Problem details –
Of the lines in the data below, write out exactly those from the one holding "- The USA and" through the one holding "- 40. The Board", both included.

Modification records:
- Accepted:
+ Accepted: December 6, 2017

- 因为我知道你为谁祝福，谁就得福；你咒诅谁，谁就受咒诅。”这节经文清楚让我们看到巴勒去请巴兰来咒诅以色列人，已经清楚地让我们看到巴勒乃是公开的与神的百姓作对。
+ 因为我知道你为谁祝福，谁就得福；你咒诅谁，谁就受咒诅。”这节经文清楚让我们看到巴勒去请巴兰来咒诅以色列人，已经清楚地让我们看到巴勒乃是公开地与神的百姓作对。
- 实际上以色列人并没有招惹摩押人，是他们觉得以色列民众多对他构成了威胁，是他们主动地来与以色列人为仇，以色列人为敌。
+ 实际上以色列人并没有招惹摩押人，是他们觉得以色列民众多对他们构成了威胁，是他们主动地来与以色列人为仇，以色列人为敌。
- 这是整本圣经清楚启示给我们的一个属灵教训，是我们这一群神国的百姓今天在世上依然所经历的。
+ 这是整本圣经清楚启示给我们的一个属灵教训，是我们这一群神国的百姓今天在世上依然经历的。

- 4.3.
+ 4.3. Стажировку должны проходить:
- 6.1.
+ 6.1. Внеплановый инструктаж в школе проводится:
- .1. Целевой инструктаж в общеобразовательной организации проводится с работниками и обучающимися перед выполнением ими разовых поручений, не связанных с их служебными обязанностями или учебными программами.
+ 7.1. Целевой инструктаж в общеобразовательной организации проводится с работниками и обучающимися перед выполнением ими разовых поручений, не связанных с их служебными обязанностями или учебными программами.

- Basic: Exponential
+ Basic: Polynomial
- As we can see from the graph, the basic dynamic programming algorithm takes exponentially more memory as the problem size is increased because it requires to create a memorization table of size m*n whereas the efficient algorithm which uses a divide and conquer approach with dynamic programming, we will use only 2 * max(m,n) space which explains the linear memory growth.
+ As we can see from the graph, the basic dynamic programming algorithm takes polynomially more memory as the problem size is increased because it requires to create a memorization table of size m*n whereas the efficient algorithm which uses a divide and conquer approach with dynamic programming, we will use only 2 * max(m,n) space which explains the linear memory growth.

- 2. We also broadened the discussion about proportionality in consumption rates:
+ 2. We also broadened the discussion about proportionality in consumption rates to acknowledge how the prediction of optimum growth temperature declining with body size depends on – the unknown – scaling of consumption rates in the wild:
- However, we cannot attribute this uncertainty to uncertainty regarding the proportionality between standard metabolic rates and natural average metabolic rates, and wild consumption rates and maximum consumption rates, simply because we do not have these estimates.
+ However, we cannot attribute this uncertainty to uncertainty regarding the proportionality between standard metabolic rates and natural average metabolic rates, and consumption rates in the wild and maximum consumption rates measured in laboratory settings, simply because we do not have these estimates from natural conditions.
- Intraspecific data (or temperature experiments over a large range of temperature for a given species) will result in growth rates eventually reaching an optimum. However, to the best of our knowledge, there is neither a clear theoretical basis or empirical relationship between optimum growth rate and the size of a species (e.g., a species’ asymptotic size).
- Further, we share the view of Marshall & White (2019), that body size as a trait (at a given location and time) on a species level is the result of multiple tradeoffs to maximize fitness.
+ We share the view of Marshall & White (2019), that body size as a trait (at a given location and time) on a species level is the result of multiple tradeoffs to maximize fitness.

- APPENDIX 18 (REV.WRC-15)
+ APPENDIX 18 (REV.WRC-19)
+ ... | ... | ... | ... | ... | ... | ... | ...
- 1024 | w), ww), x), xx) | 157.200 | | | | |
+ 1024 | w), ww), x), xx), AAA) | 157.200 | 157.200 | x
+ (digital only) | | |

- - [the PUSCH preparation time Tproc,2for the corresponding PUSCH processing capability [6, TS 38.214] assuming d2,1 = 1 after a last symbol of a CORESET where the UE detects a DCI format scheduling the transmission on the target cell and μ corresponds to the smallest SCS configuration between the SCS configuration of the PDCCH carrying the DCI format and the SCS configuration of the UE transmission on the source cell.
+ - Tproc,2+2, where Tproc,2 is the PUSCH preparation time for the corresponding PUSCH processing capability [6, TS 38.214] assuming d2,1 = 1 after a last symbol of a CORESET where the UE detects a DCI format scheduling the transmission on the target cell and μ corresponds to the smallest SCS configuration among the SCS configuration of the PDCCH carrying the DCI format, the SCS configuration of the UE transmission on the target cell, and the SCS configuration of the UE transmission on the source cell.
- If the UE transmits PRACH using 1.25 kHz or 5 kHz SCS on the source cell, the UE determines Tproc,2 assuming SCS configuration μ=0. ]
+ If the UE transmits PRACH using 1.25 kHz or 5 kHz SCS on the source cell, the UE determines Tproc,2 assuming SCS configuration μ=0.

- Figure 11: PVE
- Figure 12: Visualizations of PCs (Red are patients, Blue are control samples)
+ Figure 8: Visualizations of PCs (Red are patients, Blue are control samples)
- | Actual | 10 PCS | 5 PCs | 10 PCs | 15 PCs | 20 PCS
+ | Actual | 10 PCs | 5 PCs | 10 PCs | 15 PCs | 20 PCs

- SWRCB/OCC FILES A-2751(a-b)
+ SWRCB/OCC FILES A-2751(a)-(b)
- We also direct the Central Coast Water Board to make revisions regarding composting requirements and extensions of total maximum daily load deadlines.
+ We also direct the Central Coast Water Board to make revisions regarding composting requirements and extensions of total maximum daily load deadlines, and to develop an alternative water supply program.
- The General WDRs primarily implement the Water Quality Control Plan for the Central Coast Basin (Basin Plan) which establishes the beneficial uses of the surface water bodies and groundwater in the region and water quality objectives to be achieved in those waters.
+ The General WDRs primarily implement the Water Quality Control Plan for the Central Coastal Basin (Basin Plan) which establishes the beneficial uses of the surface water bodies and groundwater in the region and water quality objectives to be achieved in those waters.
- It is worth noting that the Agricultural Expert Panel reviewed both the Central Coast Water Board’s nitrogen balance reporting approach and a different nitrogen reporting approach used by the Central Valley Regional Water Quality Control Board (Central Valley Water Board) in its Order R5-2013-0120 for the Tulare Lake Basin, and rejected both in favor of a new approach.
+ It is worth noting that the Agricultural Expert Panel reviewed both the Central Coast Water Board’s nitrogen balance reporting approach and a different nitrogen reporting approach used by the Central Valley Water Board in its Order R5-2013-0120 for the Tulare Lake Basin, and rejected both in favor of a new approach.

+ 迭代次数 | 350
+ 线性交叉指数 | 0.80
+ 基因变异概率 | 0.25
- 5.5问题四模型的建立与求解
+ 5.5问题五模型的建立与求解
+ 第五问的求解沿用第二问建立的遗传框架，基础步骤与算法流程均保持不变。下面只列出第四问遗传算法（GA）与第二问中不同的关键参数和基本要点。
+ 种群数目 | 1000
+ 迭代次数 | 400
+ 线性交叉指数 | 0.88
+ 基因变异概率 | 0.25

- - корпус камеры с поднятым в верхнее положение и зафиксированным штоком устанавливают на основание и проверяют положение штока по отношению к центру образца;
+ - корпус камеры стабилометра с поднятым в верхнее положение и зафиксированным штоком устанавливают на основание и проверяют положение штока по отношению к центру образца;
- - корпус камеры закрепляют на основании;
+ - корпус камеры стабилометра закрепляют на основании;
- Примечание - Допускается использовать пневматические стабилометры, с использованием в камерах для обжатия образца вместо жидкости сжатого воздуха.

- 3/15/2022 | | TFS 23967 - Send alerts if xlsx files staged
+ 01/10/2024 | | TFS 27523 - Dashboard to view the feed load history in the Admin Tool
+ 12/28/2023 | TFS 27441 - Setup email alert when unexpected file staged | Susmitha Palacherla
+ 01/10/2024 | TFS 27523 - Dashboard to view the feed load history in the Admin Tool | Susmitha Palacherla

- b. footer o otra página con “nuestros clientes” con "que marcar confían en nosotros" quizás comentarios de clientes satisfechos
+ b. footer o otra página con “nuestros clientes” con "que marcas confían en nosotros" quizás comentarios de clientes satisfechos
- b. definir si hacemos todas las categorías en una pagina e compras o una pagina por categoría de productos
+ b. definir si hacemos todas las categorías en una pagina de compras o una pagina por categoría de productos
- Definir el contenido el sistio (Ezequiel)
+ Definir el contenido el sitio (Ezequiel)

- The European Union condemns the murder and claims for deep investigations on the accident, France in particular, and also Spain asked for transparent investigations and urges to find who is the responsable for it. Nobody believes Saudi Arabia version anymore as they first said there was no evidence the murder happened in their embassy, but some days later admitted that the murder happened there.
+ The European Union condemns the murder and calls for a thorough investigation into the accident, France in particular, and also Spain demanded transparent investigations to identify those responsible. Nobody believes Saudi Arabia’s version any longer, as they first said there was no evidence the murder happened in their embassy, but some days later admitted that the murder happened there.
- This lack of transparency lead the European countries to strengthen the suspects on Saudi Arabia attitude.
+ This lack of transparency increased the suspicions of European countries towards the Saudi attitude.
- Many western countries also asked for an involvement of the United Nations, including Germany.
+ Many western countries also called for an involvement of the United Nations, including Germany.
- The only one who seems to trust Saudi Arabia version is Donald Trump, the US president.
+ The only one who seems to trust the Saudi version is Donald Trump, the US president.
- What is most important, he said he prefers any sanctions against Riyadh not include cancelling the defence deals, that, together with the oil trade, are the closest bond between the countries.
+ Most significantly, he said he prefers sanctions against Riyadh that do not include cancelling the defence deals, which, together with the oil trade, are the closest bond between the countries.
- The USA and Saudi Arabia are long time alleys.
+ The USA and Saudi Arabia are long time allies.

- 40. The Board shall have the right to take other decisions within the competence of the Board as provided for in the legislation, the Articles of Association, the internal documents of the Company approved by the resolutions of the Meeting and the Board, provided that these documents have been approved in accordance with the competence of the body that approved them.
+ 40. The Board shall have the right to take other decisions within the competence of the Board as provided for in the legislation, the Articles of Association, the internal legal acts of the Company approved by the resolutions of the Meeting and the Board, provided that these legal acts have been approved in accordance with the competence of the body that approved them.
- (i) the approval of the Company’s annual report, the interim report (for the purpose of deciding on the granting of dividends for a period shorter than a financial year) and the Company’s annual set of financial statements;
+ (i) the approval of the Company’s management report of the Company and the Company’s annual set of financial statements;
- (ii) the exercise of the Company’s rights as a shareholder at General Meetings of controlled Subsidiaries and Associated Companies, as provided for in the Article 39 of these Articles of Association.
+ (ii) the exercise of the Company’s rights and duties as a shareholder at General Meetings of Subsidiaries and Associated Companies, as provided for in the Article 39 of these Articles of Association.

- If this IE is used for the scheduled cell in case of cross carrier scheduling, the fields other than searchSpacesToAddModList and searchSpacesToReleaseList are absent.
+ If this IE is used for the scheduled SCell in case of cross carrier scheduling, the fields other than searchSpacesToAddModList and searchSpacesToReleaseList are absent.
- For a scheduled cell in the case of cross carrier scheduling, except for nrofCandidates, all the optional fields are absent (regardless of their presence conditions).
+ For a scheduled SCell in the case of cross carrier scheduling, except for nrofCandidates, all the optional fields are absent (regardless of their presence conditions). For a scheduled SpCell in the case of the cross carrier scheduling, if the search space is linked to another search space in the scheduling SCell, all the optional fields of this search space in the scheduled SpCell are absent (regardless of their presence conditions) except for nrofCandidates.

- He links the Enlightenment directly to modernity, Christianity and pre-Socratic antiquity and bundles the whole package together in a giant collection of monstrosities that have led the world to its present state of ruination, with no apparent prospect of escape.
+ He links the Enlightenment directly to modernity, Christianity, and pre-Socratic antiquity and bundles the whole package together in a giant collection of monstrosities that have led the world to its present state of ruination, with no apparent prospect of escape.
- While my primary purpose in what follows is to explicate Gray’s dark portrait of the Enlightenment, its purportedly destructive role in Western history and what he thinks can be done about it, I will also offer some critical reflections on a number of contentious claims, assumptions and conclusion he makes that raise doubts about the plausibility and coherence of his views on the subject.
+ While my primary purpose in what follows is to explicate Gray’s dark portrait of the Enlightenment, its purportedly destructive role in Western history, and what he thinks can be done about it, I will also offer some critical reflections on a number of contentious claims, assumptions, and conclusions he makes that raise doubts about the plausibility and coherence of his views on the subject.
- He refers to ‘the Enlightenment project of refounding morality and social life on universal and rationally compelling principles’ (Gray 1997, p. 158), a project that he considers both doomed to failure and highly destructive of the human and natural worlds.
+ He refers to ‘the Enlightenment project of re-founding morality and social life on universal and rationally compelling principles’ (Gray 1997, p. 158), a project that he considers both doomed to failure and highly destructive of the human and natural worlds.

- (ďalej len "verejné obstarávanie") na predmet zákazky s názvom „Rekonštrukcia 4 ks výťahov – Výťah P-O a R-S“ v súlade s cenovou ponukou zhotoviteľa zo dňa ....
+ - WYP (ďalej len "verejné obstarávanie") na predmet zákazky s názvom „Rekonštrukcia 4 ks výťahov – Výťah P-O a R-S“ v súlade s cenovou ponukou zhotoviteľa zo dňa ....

Output below –
- The USA and Saudi Arabia are long time alleys.
+ The USA and Saudi Arabia are long time allies.

- 40. The Board shall have the right to take other decisions within the competence of the Board as provided for in the legislation, the Articles of Association, the internal documents of the Company approved by the resolutions of the Meeting and the Board, provided that these documents have been approved in accordance with the competence of the body that approved them.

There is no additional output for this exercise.